Change detection data
• • • •
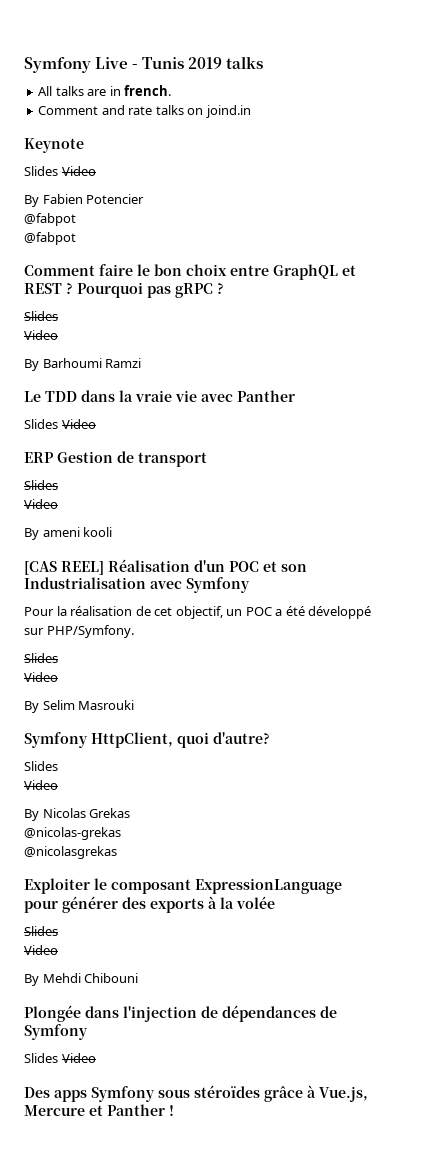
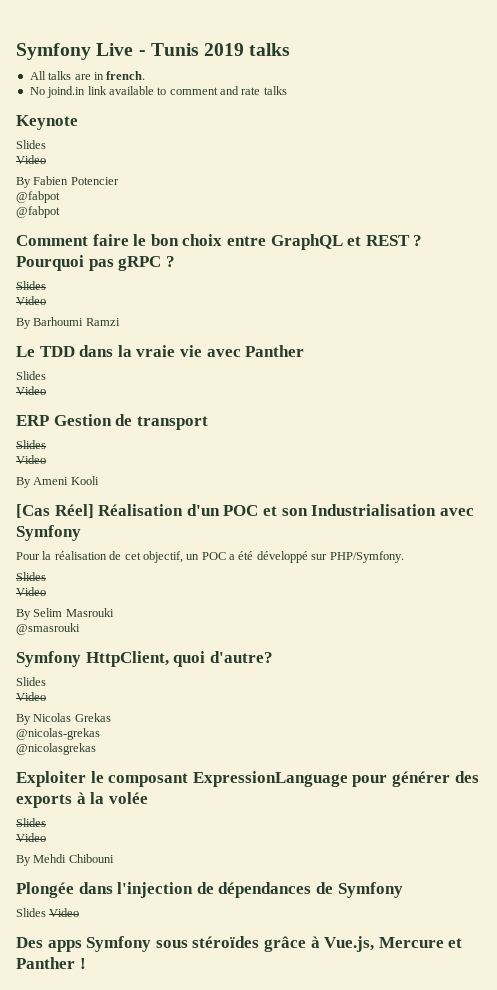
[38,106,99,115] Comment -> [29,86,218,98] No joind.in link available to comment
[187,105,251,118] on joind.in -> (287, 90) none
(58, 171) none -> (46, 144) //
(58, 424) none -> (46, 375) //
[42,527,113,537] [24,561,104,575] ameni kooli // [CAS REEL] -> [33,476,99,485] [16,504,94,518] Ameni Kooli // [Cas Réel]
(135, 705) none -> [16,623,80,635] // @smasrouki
• • • •
For the records above, state the number of lines that include the string "joind" and add nothing.

2